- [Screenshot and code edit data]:
[Start of Attachment]
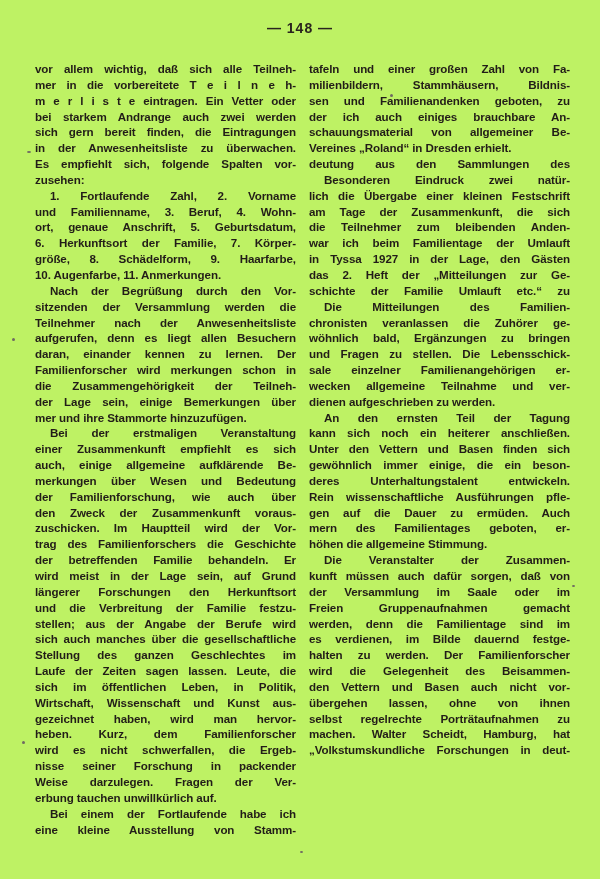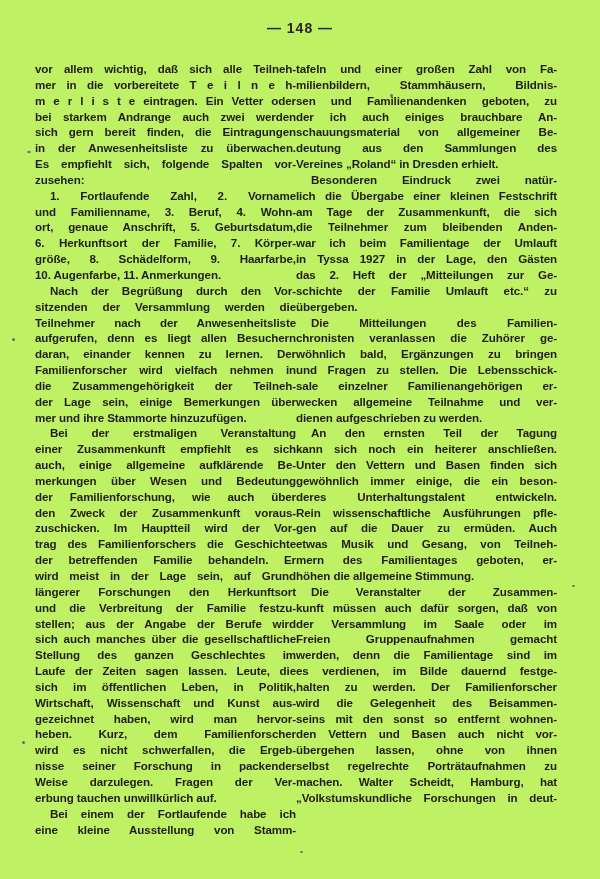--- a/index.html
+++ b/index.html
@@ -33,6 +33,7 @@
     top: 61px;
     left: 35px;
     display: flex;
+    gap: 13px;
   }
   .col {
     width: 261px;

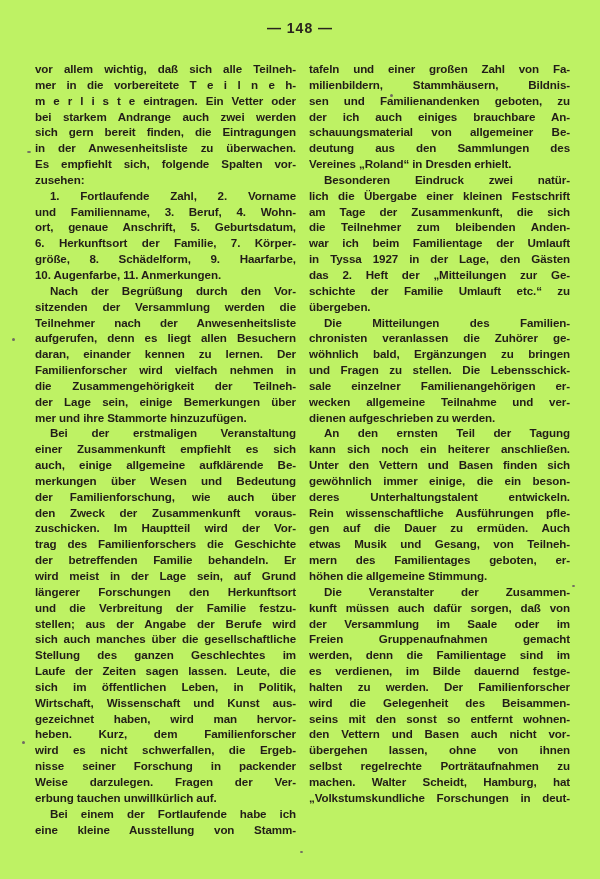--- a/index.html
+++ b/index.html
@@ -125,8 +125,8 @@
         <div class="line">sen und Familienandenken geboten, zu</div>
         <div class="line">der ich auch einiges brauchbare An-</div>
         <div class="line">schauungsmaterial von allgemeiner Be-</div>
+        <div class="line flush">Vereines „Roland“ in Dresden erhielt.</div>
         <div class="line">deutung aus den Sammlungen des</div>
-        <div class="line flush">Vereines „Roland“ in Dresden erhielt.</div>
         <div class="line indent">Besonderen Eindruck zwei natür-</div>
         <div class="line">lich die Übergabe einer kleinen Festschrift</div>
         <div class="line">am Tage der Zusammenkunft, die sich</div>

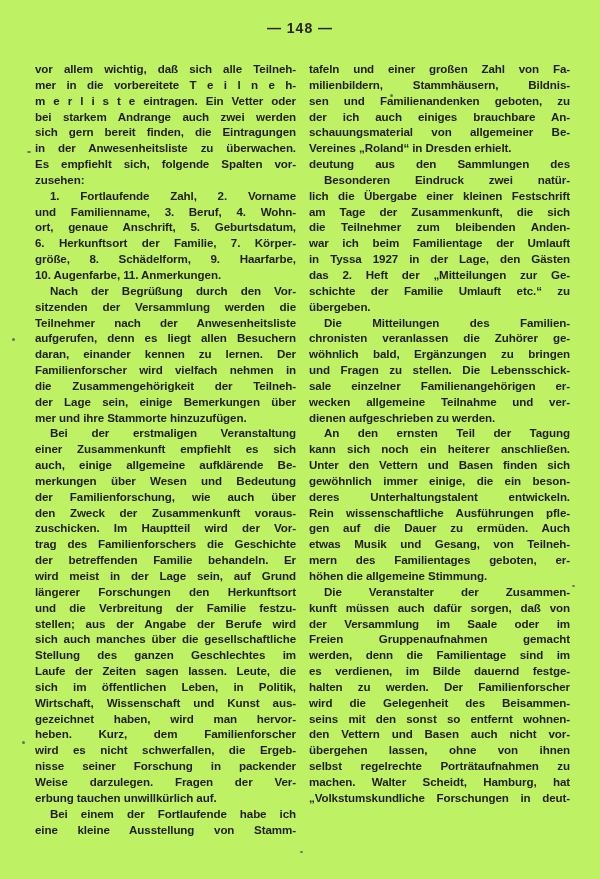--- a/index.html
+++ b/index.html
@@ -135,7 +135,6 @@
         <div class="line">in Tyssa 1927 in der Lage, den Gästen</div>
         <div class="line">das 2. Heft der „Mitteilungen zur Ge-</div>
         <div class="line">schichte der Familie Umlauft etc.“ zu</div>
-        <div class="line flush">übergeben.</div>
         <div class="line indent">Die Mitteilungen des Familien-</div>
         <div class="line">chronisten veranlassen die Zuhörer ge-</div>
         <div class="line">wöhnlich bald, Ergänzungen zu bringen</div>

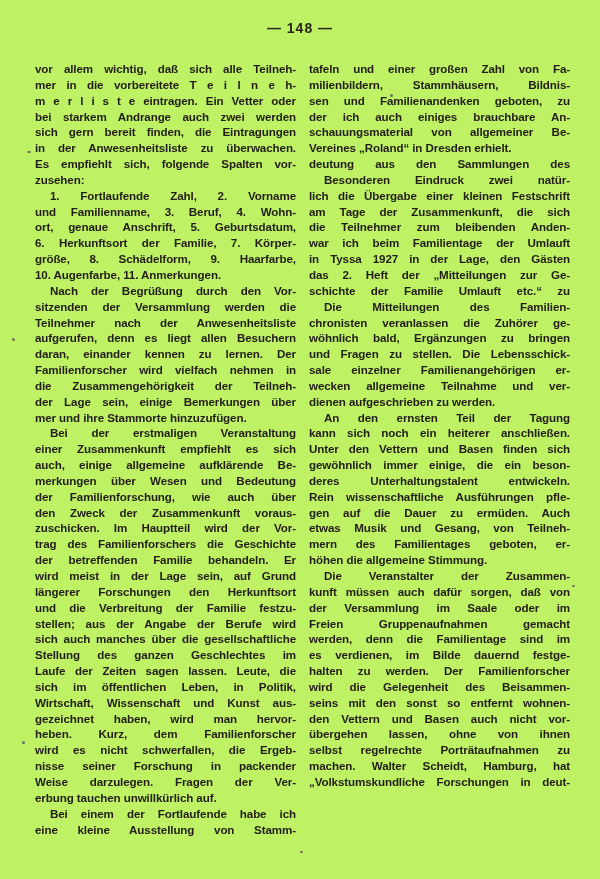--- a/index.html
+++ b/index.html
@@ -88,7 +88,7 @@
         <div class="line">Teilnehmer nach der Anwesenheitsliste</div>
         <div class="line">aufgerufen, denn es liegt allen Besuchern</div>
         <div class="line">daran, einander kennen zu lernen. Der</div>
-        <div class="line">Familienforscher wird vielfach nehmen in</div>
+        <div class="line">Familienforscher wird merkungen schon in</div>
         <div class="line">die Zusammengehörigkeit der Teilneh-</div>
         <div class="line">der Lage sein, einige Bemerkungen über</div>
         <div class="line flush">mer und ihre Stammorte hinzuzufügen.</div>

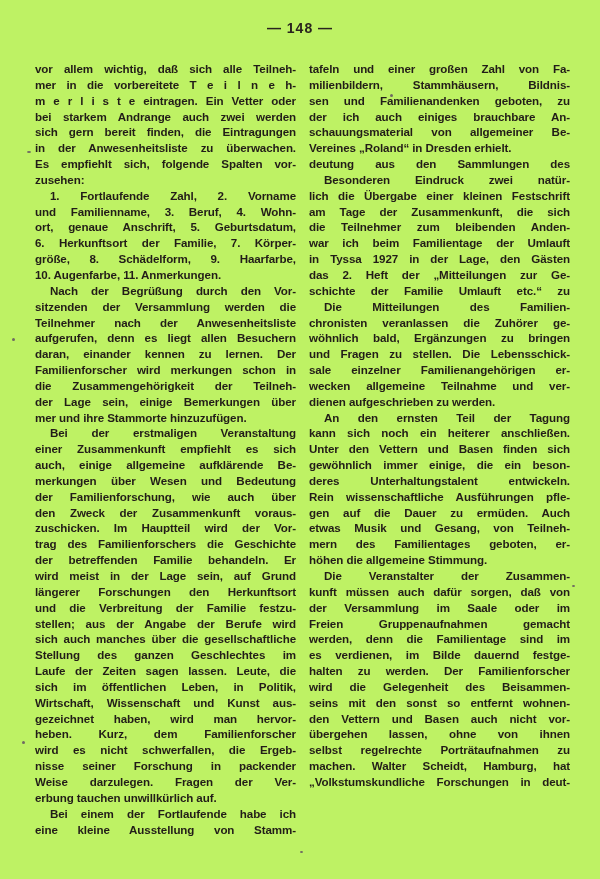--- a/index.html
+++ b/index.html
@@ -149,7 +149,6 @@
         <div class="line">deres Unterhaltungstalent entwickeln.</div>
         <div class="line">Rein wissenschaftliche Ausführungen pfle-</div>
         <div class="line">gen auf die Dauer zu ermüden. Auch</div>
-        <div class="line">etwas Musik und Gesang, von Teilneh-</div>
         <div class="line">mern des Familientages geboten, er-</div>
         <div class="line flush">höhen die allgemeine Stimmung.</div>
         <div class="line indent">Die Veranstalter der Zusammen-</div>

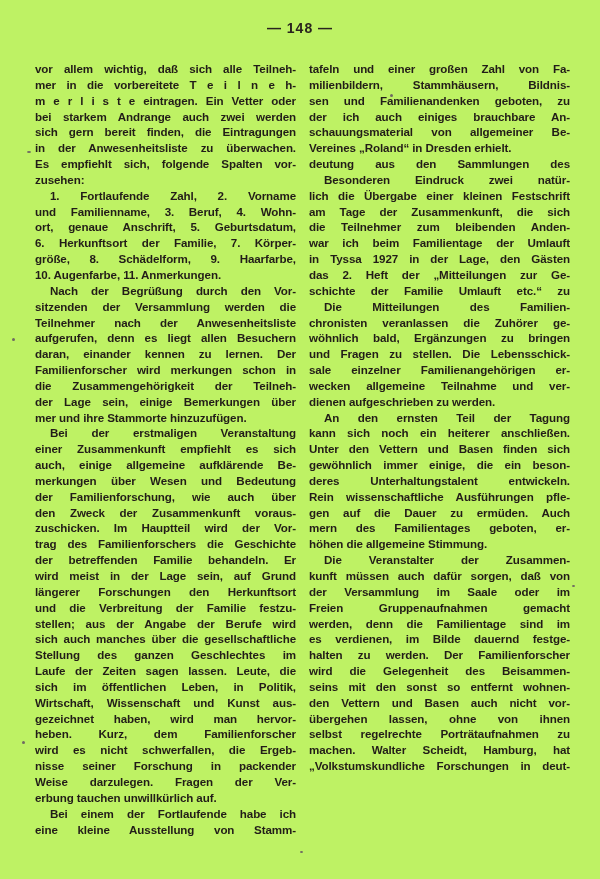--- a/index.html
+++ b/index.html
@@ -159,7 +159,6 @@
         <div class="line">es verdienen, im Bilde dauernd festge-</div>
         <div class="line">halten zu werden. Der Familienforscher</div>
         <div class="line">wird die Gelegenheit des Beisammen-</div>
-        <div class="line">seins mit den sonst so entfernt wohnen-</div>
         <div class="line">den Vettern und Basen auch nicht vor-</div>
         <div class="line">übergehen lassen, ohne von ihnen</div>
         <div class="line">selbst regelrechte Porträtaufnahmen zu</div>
[End of Attachment]
- [Exercise directions]: Line by line, transcribe the records exactly, omitting the images.

- [The completed task]:
--- a/index.html
+++ b/index.html
@@ -33,6 +33,7 @@
     top: 61px;
     left: 35px;
     display: flex;
+    gap: 13px;
   }
   .col {
     width: 261px;

--- a/index.html
+++ b/index.html
@@ -125,8 +125,8 @@
         <div class="line">sen und Familienandenken geboten, zu</div>
         <div class="line">der ich auch einiges brauchbare An-</div>
         <div class="line">schauungsmaterial von allgemeiner Be-</div>
+        <div class="line flush">Vereines „Roland“ in Dresden erhielt.</div>
         <div class="line">deutung aus den Sammlungen des</div>
-        <div class="line flush">Vereines „Roland“ in Dresden erhielt.</div>
         <div class="line indent">Besonderen Eindruck zwei natür-</div>
         <div class="line">lich die Übergabe einer kleinen Festschrift</div>
         <div class="line">am Tage der Zusammenkunft, die sich</div>

--- a/index.html
+++ b/index.html
@@ -135,7 +135,6 @@
         <div class="line">in Tyssa 1927 in der Lage, den Gästen</div>
         <div class="line">das 2. Heft der „Mitteilungen zur Ge-</div>
         <div class="line">schichte der Familie Umlauft etc.“ zu</div>
-        <div class="line flush">übergeben.</div>
         <div class="line indent">Die Mitteilungen des Familien-</div>
         <div class="line">chronisten veranlassen die Zuhörer ge-</div>
         <div class="line">wöhnlich bald, Ergänzungen zu bringen</div>

--- a/index.html
+++ b/index.html
@@ -88,7 +88,7 @@
         <div class="line">Teilnehmer nach der Anwesenheitsliste</div>
         <div class="line">aufgerufen, denn es liegt allen Besuchern</div>
         <div class="line">daran, einander kennen zu lernen. Der</div>
-        <div class="line">Familienforscher wird vielfach nehmen in</div>
+        <div class="line">Familienforscher wird merkungen schon in</div>
         <div class="line">die Zusammengehörigkeit der Teilneh-</div>
         <div class="line">der Lage sein, einige Bemerkungen über</div>
         <div class="line flush">mer und ihre Stammorte hinzuzufügen.</div>

--- a/index.html
+++ b/index.html
@@ -149,7 +149,6 @@
         <div class="line">deres Unterhaltungstalent entwickeln.</div>
         <div class="line">Rein wissenschaftliche Ausführungen pfle-</div>
         <div class="line">gen auf die Dauer zu ermüden. Auch</div>
-        <div class="line">etwas Musik und Gesang, von Teilneh-</div>
         <div class="line">mern des Familientages geboten, er-</div>
         <div class="line flush">höhen die allgemeine Stimmung.</div>
         <div class="line indent">Die Veranstalter der Zusammen-</div>

--- a/index.html
+++ b/index.html
@@ -159,7 +159,6 @@
         <div class="line">es verdienen, im Bilde dauernd festge-</div>
         <div class="line">halten zu werden. Der Familienforscher</div>
         <div class="line">wird die Gelegenheit des Beisammen-</div>
-        <div class="line">seins mit den sonst so entfernt wohnen-</div>
         <div class="line">den Vettern und Basen auch nicht vor-</div>
         <div class="line">übergehen lassen, ohne von ihnen</div>
         <div class="line">selbst regelrechte Porträtaufnahmen zu</div>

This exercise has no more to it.